Clinical outcome of low-grade central osteosarcoma and role of CDK4 and MDM2 immunohistochemistry as a diagnostic adjunct.

ABSTRACT

INTRODUCTION: Low-grade osteosarcoma encompasses parosteal osteosarcoma (POS) and low-grade central osteosarcoma (LCOS), with LCOS more rare than POS. LCOS is also more likely to be misdiagnosed and inappropriately treated with an intralesional procedure, due to its misleading radiological features and the overlap of its pathological characteristics with those of benign bone tumors. Therefore, as a diagnostic adjunct for LCOS, immunohistochemical assay with murine double-minute type 2 (MDM2) and cyclin-dependent kinase 4 (CDK4) have been tried with controversial results.
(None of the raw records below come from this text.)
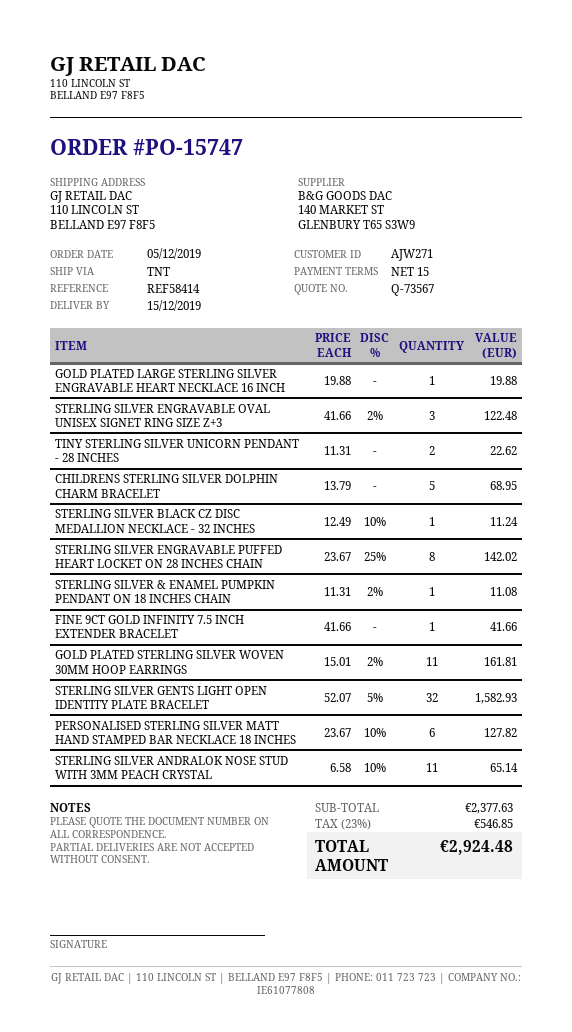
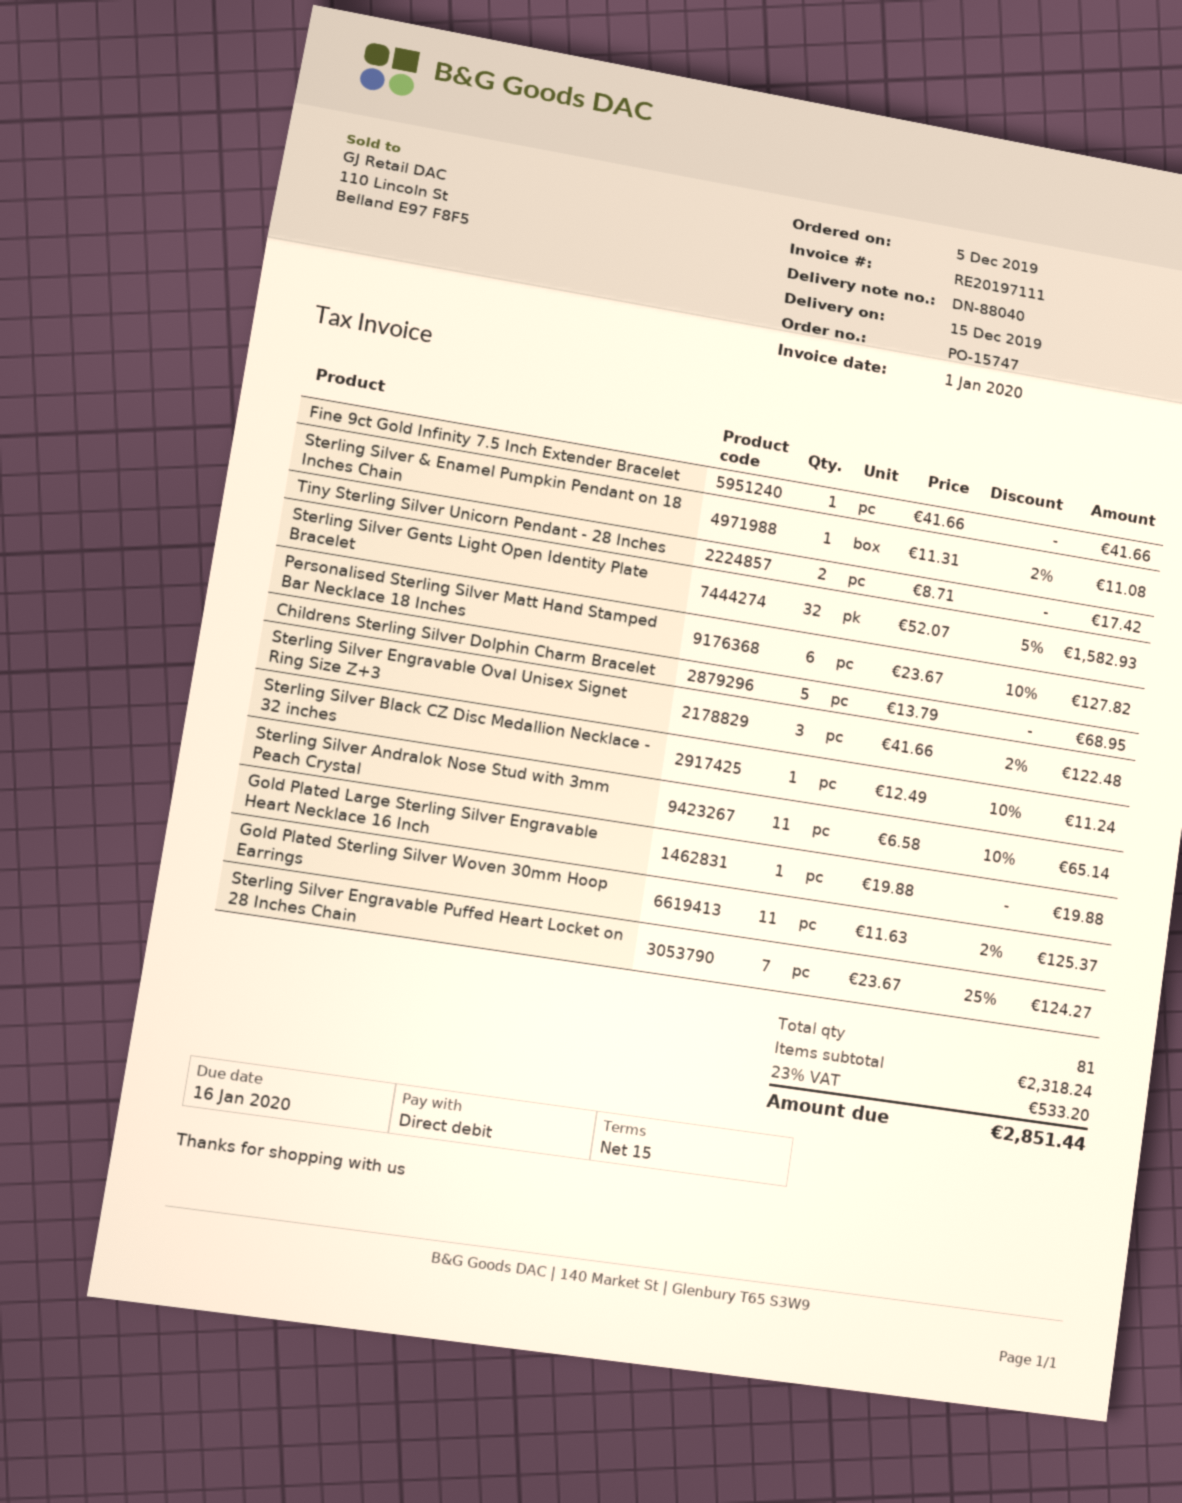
TINY STERLING SILVER UNICORN PENDANT - 28 INCHES: 2 x 11.31 = 22.62 -> 2 x 8.71 = 17.42
STERLING SILVER ENGRAVABLE PUFFED HEART LOCKET ON 28 INCHES CHAIN: 8 x 23.67 - 25% = 142.02 -> 7 x 23.67 - 25% = 124.27
GOLD PLATED STERLING SILVER WOVEN 30MM HOOP EARRINGS: 11 x 15.01 - 2% = 161.81 -> 11 x 11.63 - 2% = 125.37
subtotal: 2377.63 -> 2318.24
tax: 23% = 546.85 -> 23% = 533.20
total: 2924.48 -> 2851.44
We investigated (1) the clinical course and surgical outcome of LCOS, and (2) the diagnostic role of immune-histochemical markers (CDK4, MDM2) and their correlation with clinico-radiologic findings. MATERIALS AND METHODS: We retrospectively reviewed 16 LCOS patients with regard to age, gender, tumor location, plain radiographic pattern, tumor volume, extraosseous extension, initial diagnosis, initial treatment, definitive diagnosis, definitive treatment, surgical margins, histochemical markers, and oncological outcome. RESULTS: Final survival status was continuous disease-free in 14, alive with disease in 1, and remaining 1 patient died of other cancer. Except for 1 patient who had not undergone excision of their primary lesion, no patients developed a local recurrence. Eight tumors (50%) showed diffuse immunostaining for CDK4. Three of 8 tumors labeled for CDK4 were also positive for MDM2. Six (75%) of 8 CDK4-positive tumors displayed lytic lesions on a plain radiograph; in contrast, 2 (33%) of 6 tumors showing a sclerotic pattern on a plain radiograph were positive for CDK4. CONCLUSIONS: The diagnosis of LCOS is challenging; however, if it is properly diagnosed, there is a high chance of a cure with wide excision alone. Positive immunostaining for CDK4 or MDM2 may be used as a diagnostic adjunct, although negative immunostaining cannot rule out this tumor. The clinical, radiological, and typical pathological findings are vital in raising the suspicion of this rare tumor.